Download the paper:
Abstract:
Eight years (2002-2010) of AMSR-E snow water equivalent (SWE) retrievals and MODIS snow cover fraction (SCF) observations are assimilated separately or jointly into the Noah land surface model over a domain in Northern Colorado. A multi-scale ensemble Kalman filter (EnKF) is used, supplemented with a rule-based update. The satellite data are either left unscaled
or are scaled for anomaly assimilation. The results are validated against in
situ observations at 14 high-elevation SNOTEL sites with typically deep snow
and at 4 lower-elevation COOP sites.
Assimilation of coarse-scale AMSR-E SWE and fine-scale MODIS SCF observations both result in realistic spatial SWE patterns.
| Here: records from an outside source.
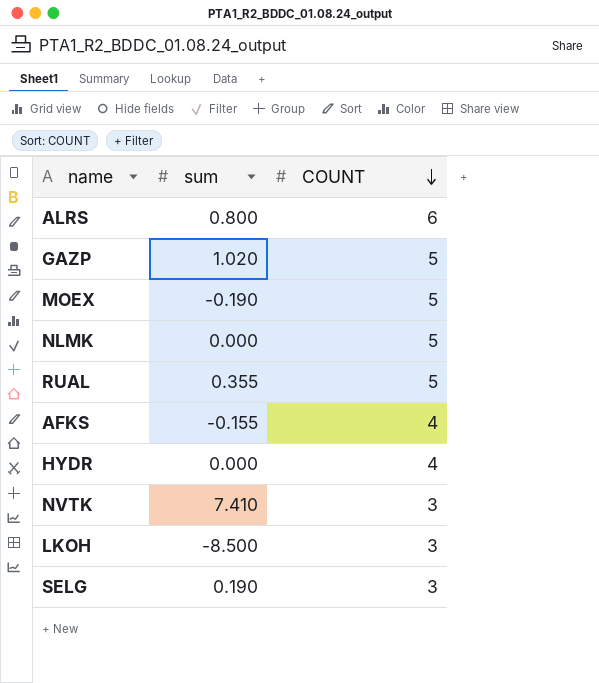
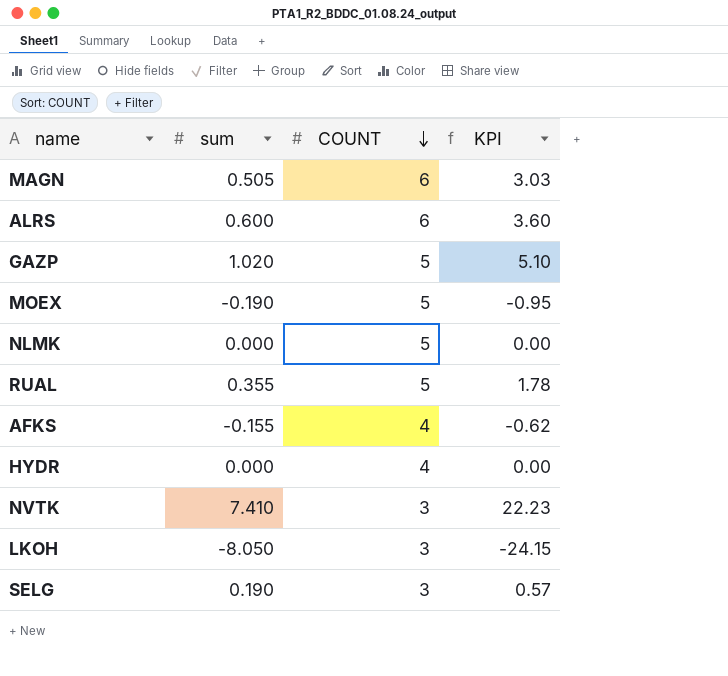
column KPI | formula: none -> [sum] * [COUNT]
row MAGN: none -> 0.505 | 6 | 3.03
ALRS | sum: 0.800 -> 0.600
LKOH | sum: -8.500 -> -8.050

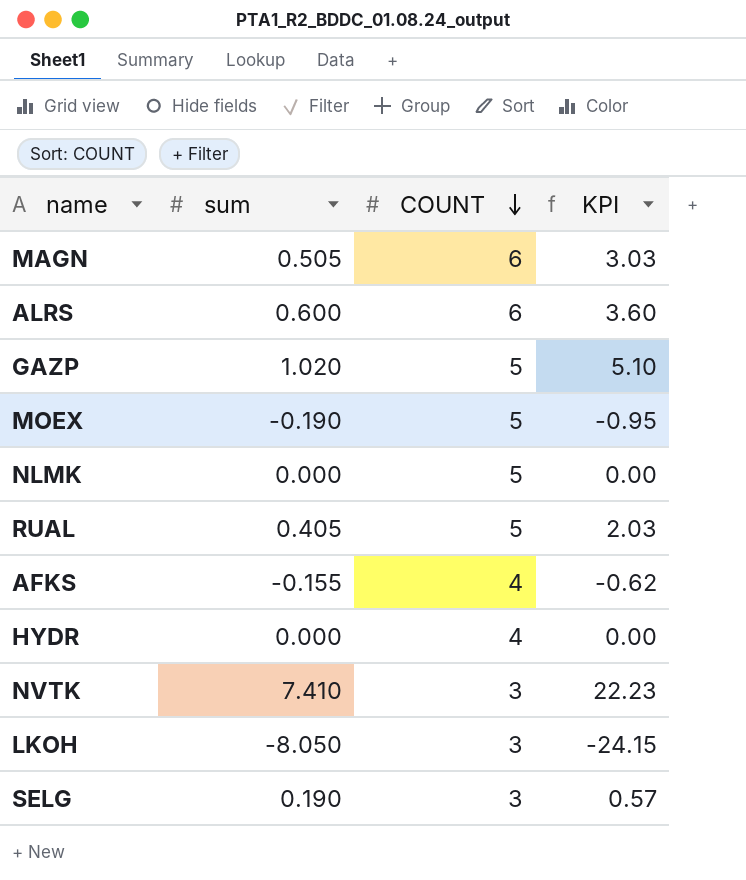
RUAL | sum: 0.355 -> 0.405
RUAL | KPI: 1.78 -> 2.03

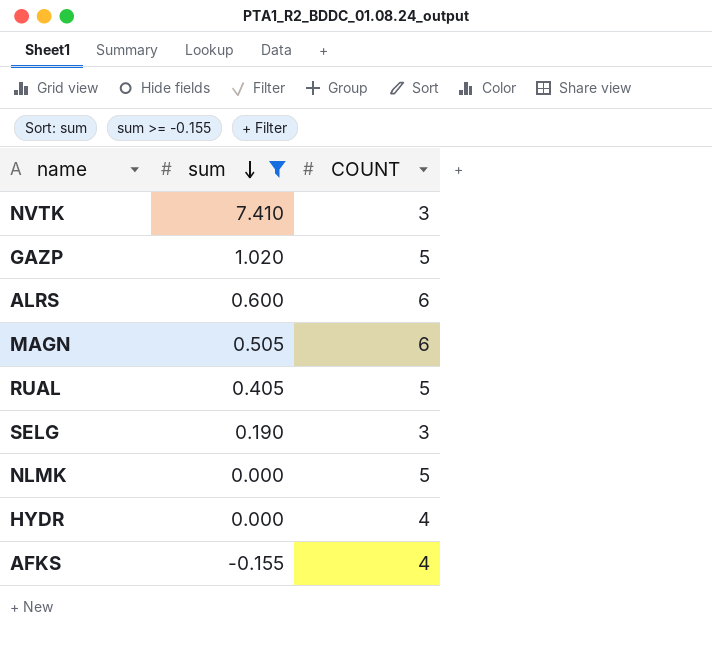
filter: none -> sum >= -0.155
row order: COUNT descending -> sum descending
column KPI | formula: [sum] * [COUNT] -> none

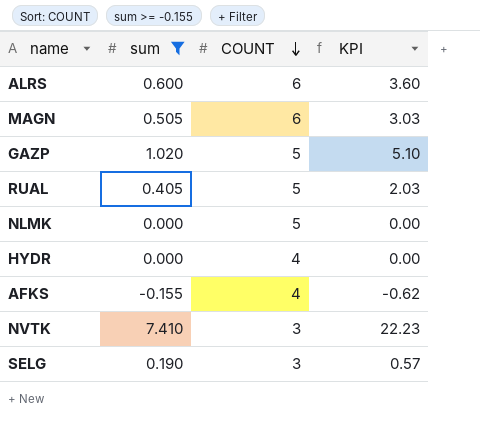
row order: sum descending -> COUNT descending
column KPI | formula: none -> [sum] * [COUNT]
At COOP sites with
shallow snowpacks, AMSR-E SWE and MODIS SCF data assimilation are
beneficial separately, and joint SWE and SCF assimilation yields significantly
improved RMSE and correlation values for scaled and unscaled data assimilation. In areas of deep snow where the SNOTEL sites are located, however,
AMSR-E retrievals are typically biased low and assimilation without prior
scaling leads to degraded SWE estimates. Anomaly SWE assimilation could
not improve the interannual SWE variations in the assimilation results because the AMSR-E retrievals lack realistic interannual variability in deep snowpacks. SCF assimilation has only a marginal impact at the SNOTEL locations because these sites experience extended periods of near-complete snow
cover. Across all sites, SCF assimilation improves the timing of the onset of
the snow season but without a net improvement of SWE amounts.